Ist das aus semantischer Sicht Korrekt? Ich dachte immer, aside wäre für Werbung gedacht.


----------



## Carrear (19. August 2013)

Also ich persönlich würde es als Nav Element mit einer Liste darin lösen. Aside ist alles was du im weitesten Sinne als Sidebar löst. Also könnte das durchaus auch einen Block mit Social Media Links beinhalten. Da der Bereich aber keine weiteren Sekundärinfos enthält würde ich das nicht so machen.


----------



## Jan-Frederik Stieler (20. August 2013)

Hi,
eigentlich wird auf html5 Doctor ganz gut erklärt warum das kein Nav-Element ist.
Verabschiedet euch von einer layoutvorstellung wenn es um HTML-Elemente geht.
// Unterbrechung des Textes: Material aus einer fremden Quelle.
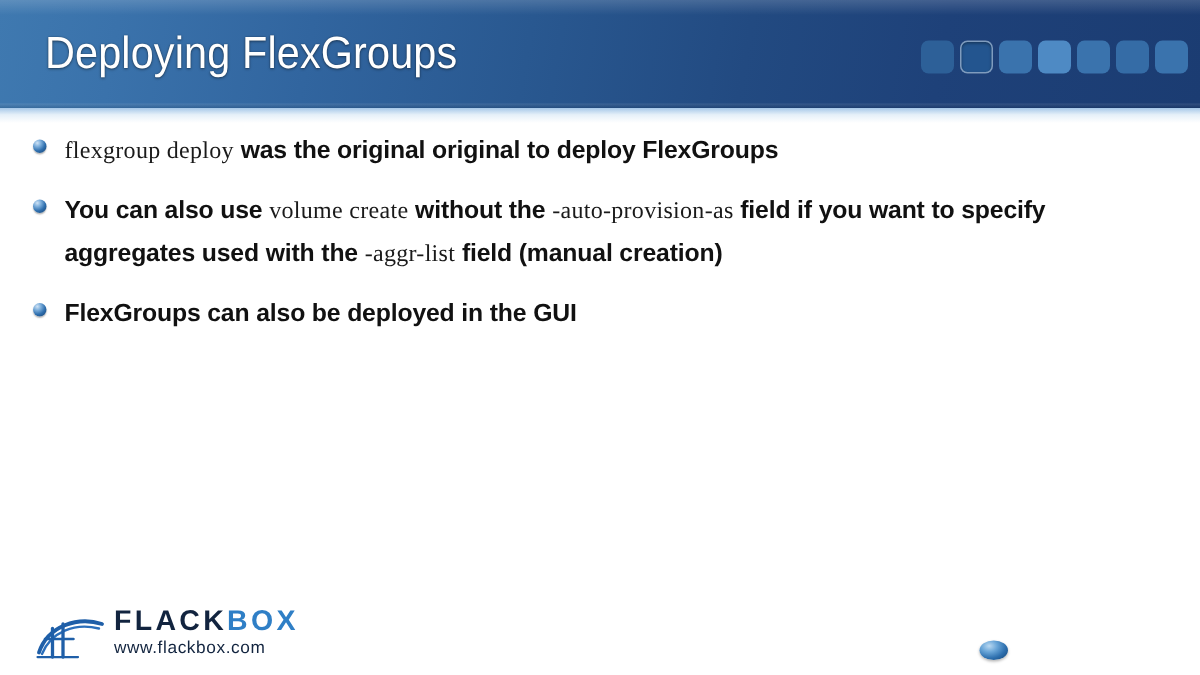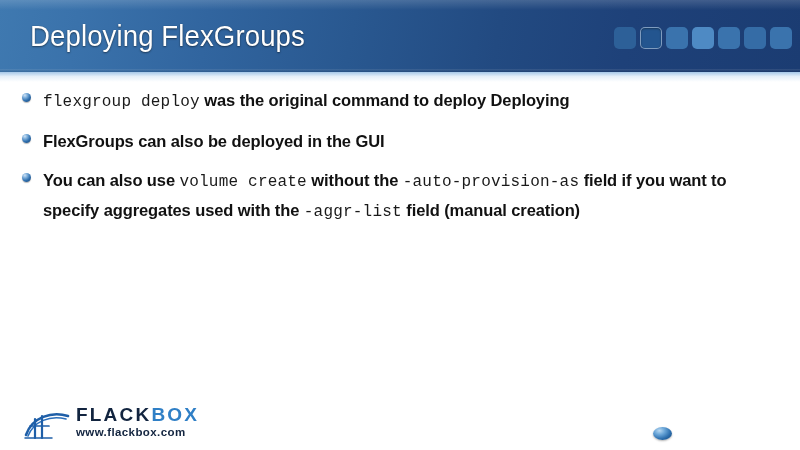--- a/index.html
+++ b/index.html
@@ -131,7 +131,7 @@
     letter-spacing: -0.1px;
   }
   .bullet-text .mono {
-    font-family: Liberation Mono, monospace;
+    font-family: Liberation Serif, serif;
     font-weight: 400;
     font-size: 16px;
     letter-spacing: 0.2px;

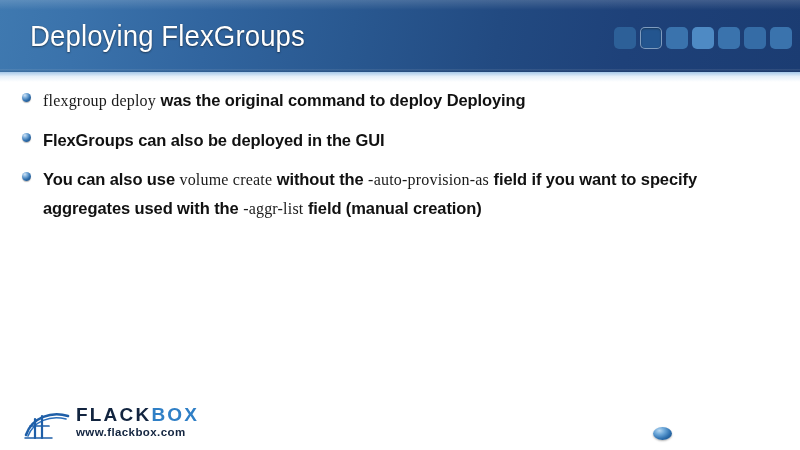--- a/index.html
+++ b/index.html
@@ -213,7 +213,7 @@
   <div class="body">
       <div class="bullet-row">
         <span class="bullet-marker"></span>
-        <div class="bullet-text"><span class="mono">flexgroup deploy</span><span>  was the original command to deploy Deploying</span></div>
+        <div class="bullet-text"><span class="mono">flexgroup deploy</span><span>  was the original original to deploy FlexGroups</span></div>
       </div>
       <div class="bullet-row">
         <span class="bullet-marker"></span>

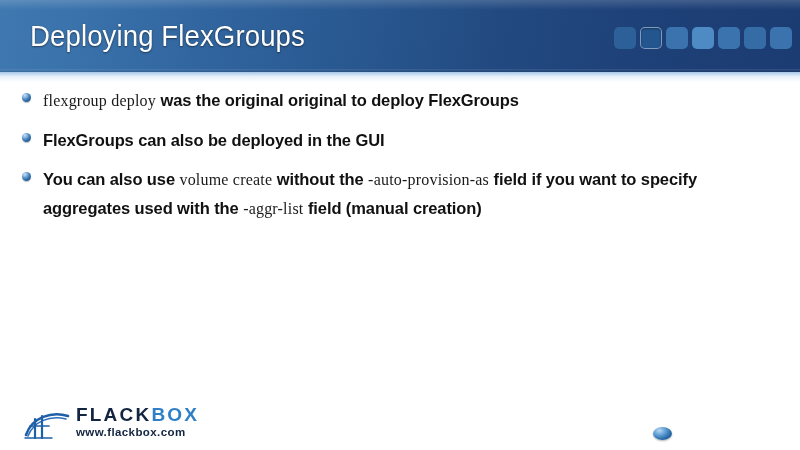--- a/index.html
+++ b/index.html
@@ -217,11 +217,11 @@
       </div>
       <div class="bullet-row">
         <span class="bullet-marker"></span>
-        <div class="bullet-text"><span>FlexGroups can also be deployed in the GUI</span></div>
+        <div class="bullet-text"><span>You can also use </span><span class="mono">volume create</span><span>  without the </span><span class="mono">-auto-provision-as</span><span> field if you want to specify aggregates used with the </span><span class="mono">-aggr-list</span><span>  field (manual creation)</span></div>
       </div>
       <div class="bullet-row">
         <span class="bullet-marker"></span>
-        <div class="bullet-text"><span>You can also use </span><span class="mono">volume create</span><span>  without the </span><span class="mono">-auto-provision-as</span><span> field if you want to specify aggregates used with the </span><span class="mono">-aggr-list</span><span>  field (manual creation)</span></div>
+        <div class="bullet-text"><span>FlexGroups can also be deployed in the GUI</span></div>
       </div>
     </div>
 

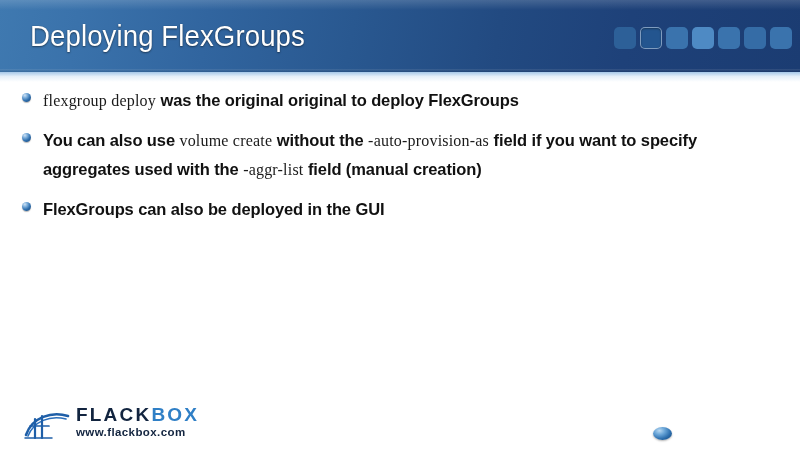--- a/index.html
+++ b/index.html
@@ -171,7 +171,7 @@
     margin-top: 3px;
     font-family: "Liberation Sans", sans-serif;
     font-size: 11.5px;
-    font-weight: 700;
+    font-weight: 400;
     letter-spacing: 0.4px;
     color: #12243f;
     white-space: nowrap;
Aside ruft einem immer eine Marginalspalte als Bild im Kopf hervor, das ist grundsätzlich nicht falsch um sich die Semantik zu merken. Es bedeutet aber nicht das dieses Bild auch 100% zutreffend ist.

Zur Not kannst du auch einfach eine normale UL verwenden. Diese hat ja auch eine semantische Bedeutung welche nicht falsch wäre.

Viele Grüße


----------